Thursday, October 31, 2013

We were discussing the implementation of Fuzzy SKWIC where were going through the steps within each iteration which we repeat until cluster centers stabilize. So far we had looked into finding cosine distances, updating and adjusting relevance weights, computing the weighted aggregated cosine  and adjusting it. We will discuss the updates to partition matrix, cluster centers and tau next. The partition matrix was initialized by weights in a matrix of C x N and each with values ranging from 0 to 1. The partition matrix had the additional constraints that the column wise sum along clusters must equal 1 and the row wise sum along document  must be less than N. To update this matrix in each iteration, we use the computed weighted aggregated cosine distances. Here we take the ratio of the weighted aggregated Dwcij and Dwckj and aggregate the ratio for all the clusters. Note we may feel like we did not compute the denominator till now since it has not been mentioned so far. It follows the same computation as the numerator but against a cluster k ranging from 1 to C instead of the specific ith cluster.  Both i and k are cluster iterators and the k changes from 1 to C for the same i in this computation. Therefore Dwcij an Dwckj are both known before this step to update the matrix. Once we calculate the aggregated ratios we raise it to power 1/(m-1). m is just a degree for the partition matrix values. And then we inverse the result to calculate the new partition matrix value uij.
Next we look at updating the cluster centers. Here if the feature weight vik = 0, then document xj has no bearing on the cluster so we don't update the cluster center.
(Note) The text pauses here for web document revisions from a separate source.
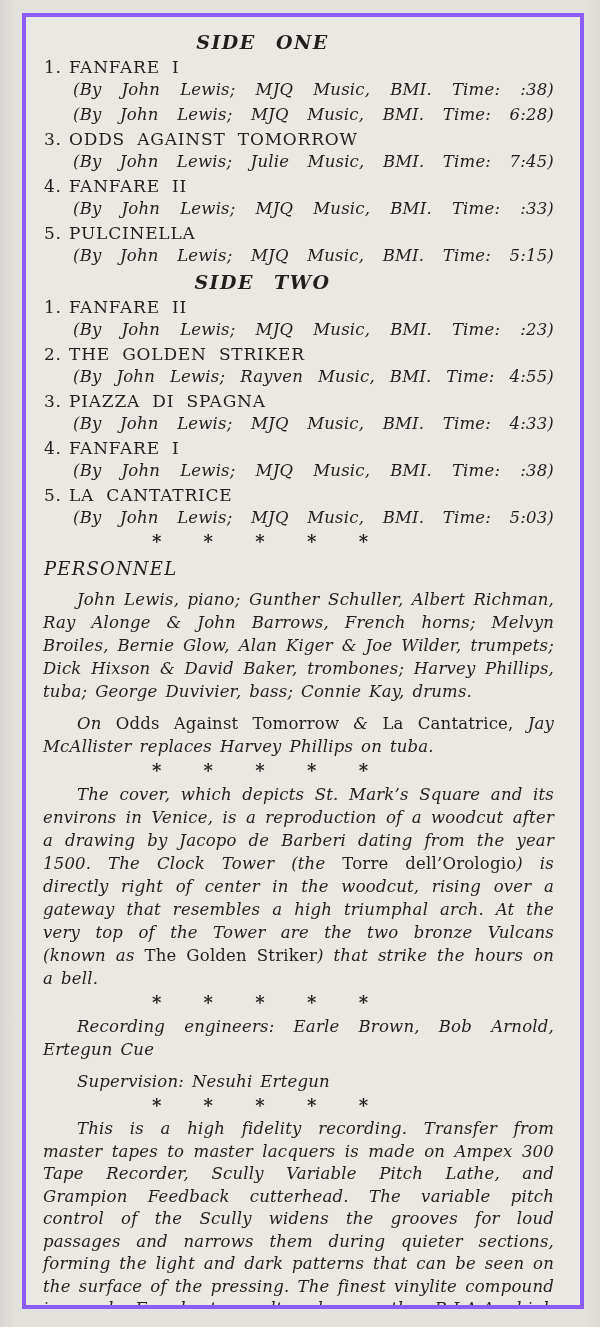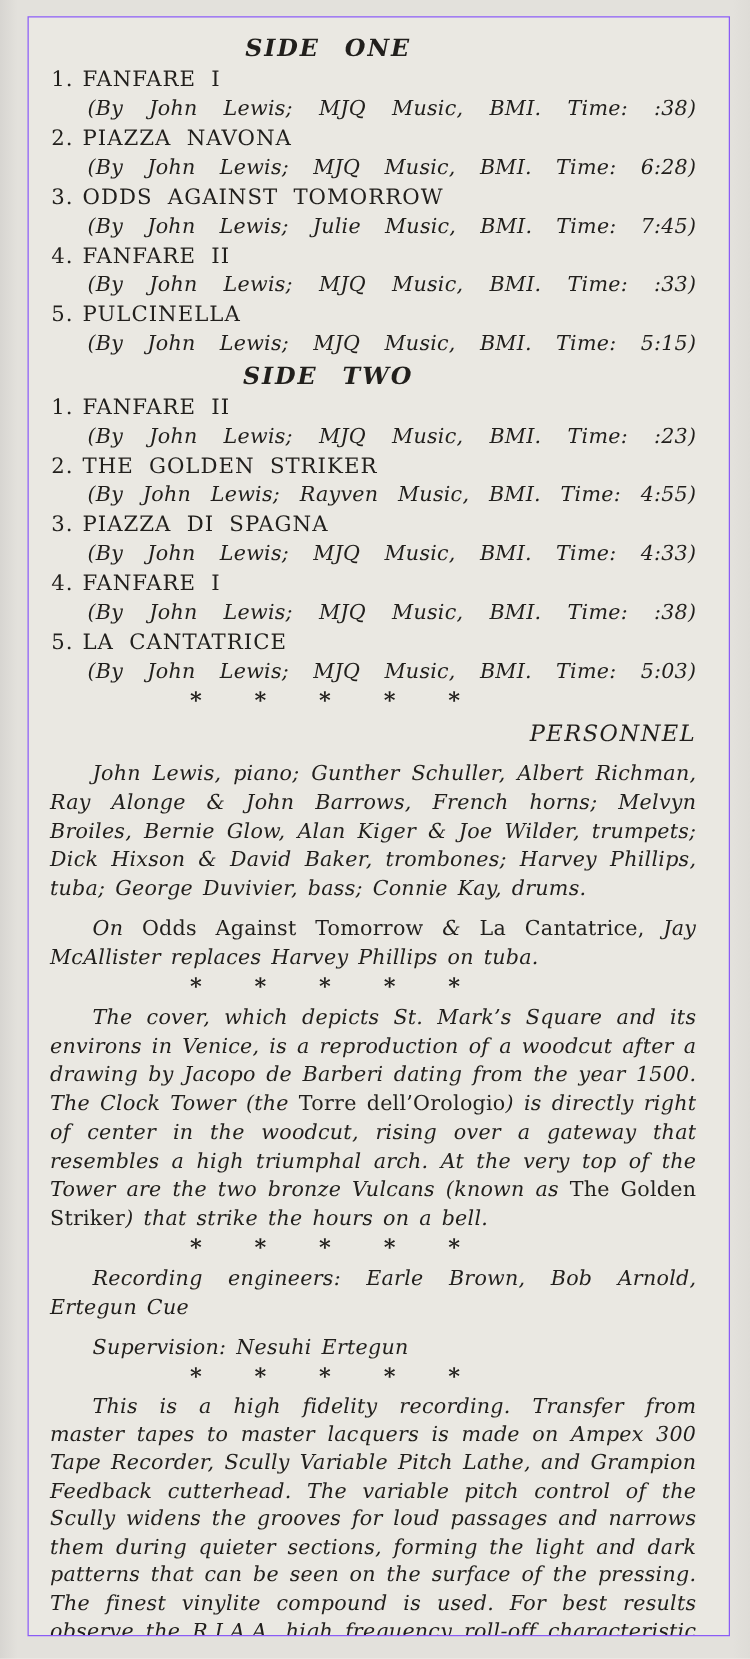"SIDE ONE" .frame { border: 1px solid #8b5cf6 -> 4px solid #8b5cf6 }
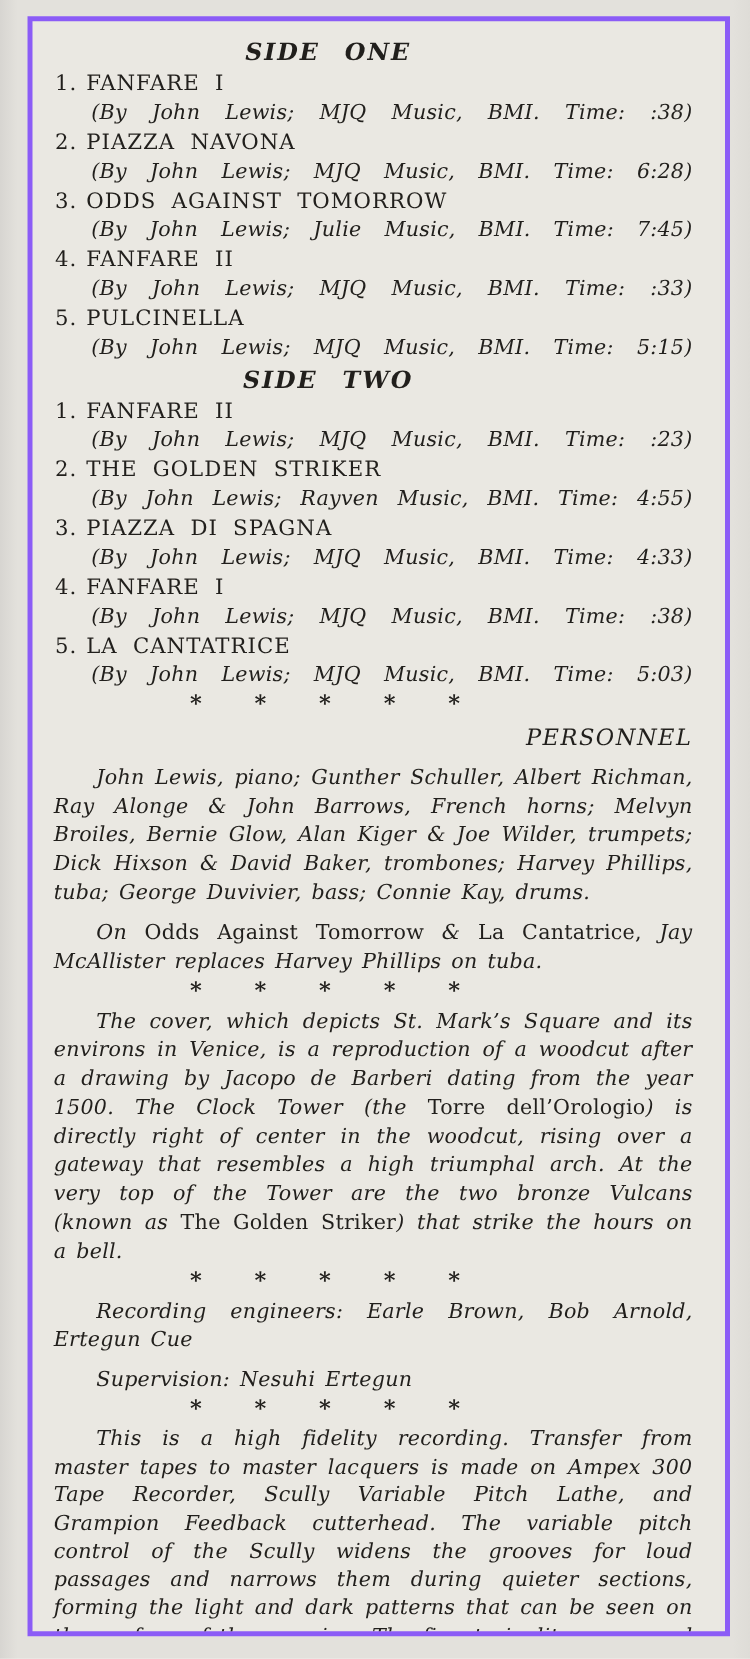"2. PIAZZA NAVONA" div.tline { html: <div><span>2.</span><span>PIAZZA NAVONA</span></div> -> none }
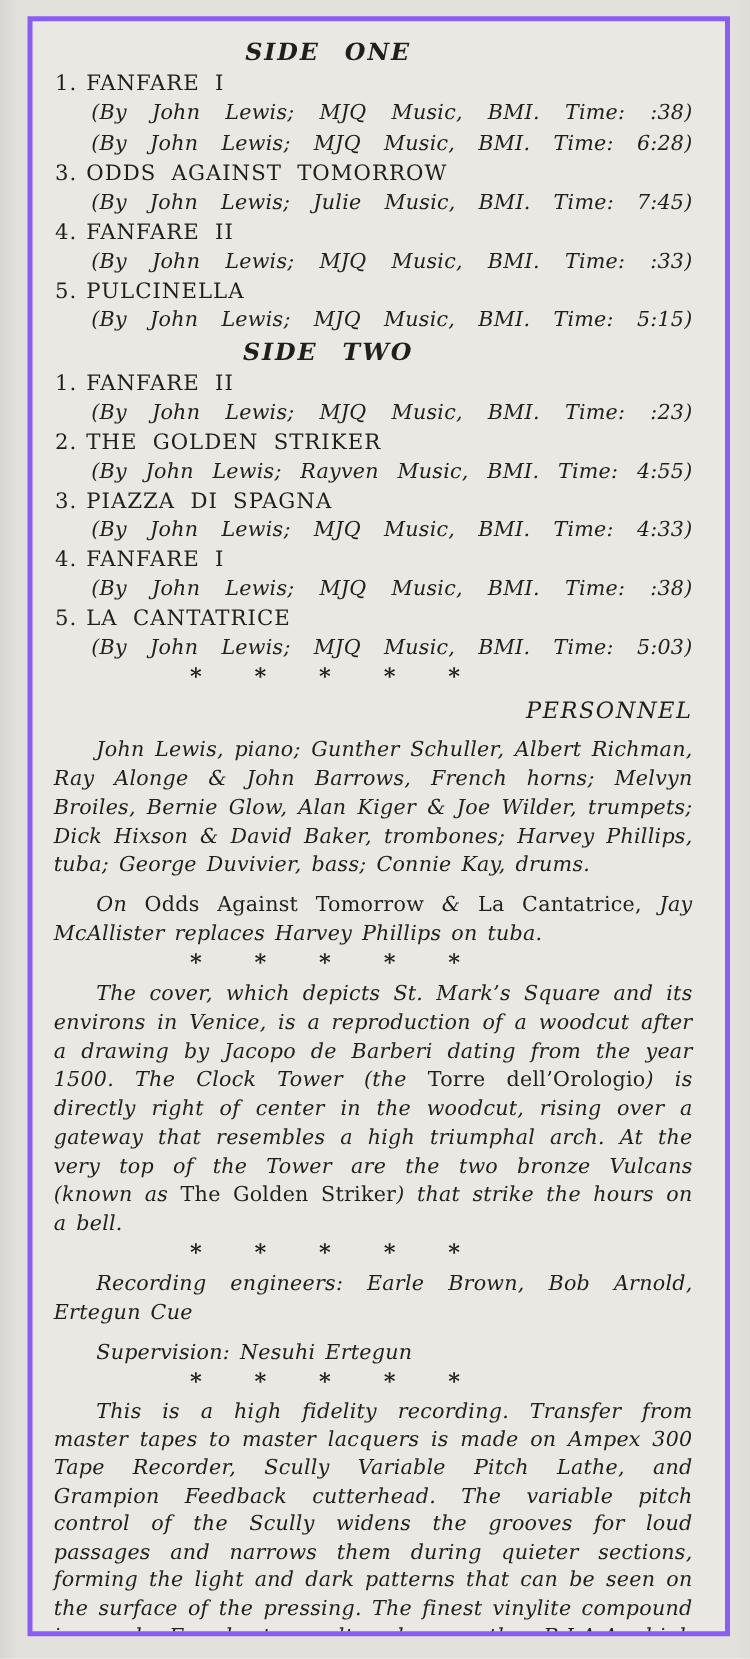"PERSONNEL" .personnel-heading { text-align: right -> none }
If the feature weight is greater than zero, we update the cluster center with the mean of the fuzzy membership weight based documents.
Finally, we update tau. Tau is last to be updated in the iteration and here the only thing that has changed  from the last computation is the partition matrix and the newly computed Dwcij.
Thus we see that the data structures we need are just the partition matrix and variables per iteration.  The steps in the iteration are as discussed.
The authors for the Fuzzy SKWIC mention a very interesting phenomenon called noise magnets. A cluster starts accumulating outliers and noise while the others are more compact with their constituents at similar distances from the center of the cluster.  This happens because the outlier documents are neither similar to each other nor are they similar to any clusters. In addition, they get assigned a maximum distance of 1. They don't have any effect on the objective function. They join the cluster with the seed nearest to them. Further, they bring down the feature weights of this cluster due to extreme averaging. Consequently, they draw all the outliers to this cluster.